# Full-range speakers



## Tibor Hazafi (Dec 21, 2019)

Hi all,
I have an ALC1220 integrated audio codec. In Realtek HD Audio Manager there is a feature called full-range speakers:


Should I enable the Front left and right option with a Creative Inspire P580 (I use it as 2.1) which frequency response is (in paper) 40-20000Hz?
Thanks,
hazazs


----------



## CityCultivator (Dec 21, 2019)

Tibor Hazafi said:


> Hi all,
> I have an ALC1220 integrated audio codec. In Realtek HD Audio Manager there is a feature called full-range speakers:
> View attachment 140037
> Should I enable the Front left and right option with a Creative Inspire P580 (I use it as 2.1) which frequency response is (in paper) 40-20000Hz?
> ...


How did you connect the speakers? If you used Stereo, the set as full range.
If you set the subwoofer in settings then don't set as full range.


----------



## oobymach (Dec 21, 2019)

Yes, enable it. I'm using creative t20's and it outputs the whole signal instead of cutting off bass.


----------



## Tibor Hazafi (Dec 21, 2019)

CityCultivator said:


> How did you connect the speakers? If you used Stereo, the set as full range.
> If you set the subwoofer in settings then don't set as full range.

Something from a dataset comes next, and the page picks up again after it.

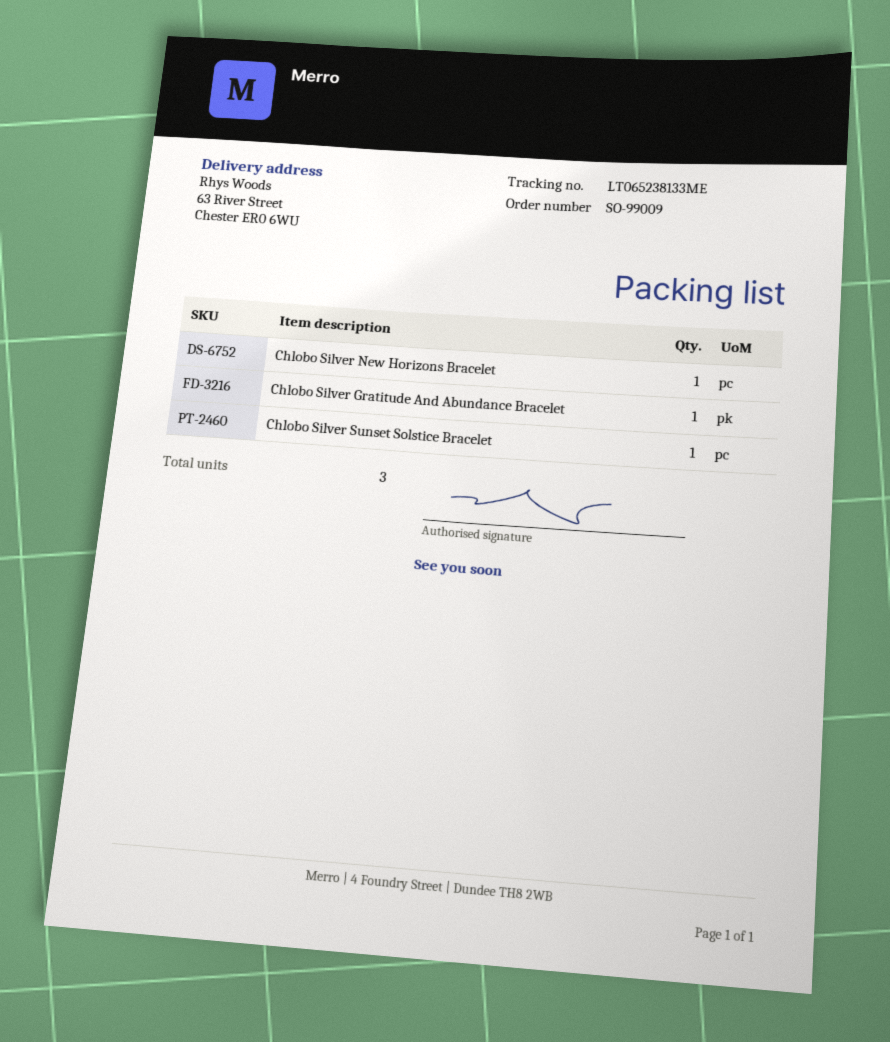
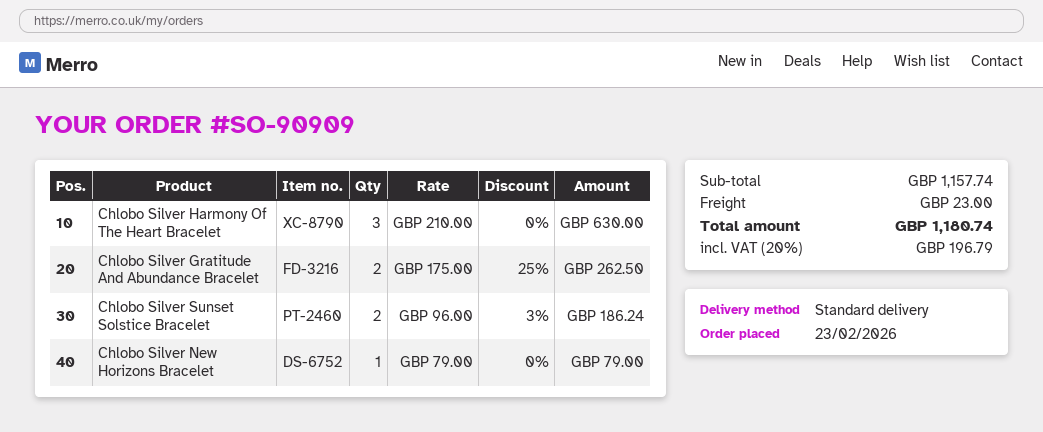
order number: SO-99009 -> SO-90909
Chlobo Silver Gratitude And Abundance Bracelet: 1 -> 2
Chlobo Silver Sunset Solstice Bracelet: 1 -> 2
Chlobo Silver Harmony Of The Heart Bracelet: none -> 3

I used it as Stereo (according to the Windows/Realtek setting), but the subwoofer works with the two satellites as well.


----------



## CityCultivator (Dec 21, 2019)

Tibor Hazafi said:


> I used it as Stereo (according to the Windows/Realtek setting), but the subwoofer works with the two satellites as well.


Full Range.


----------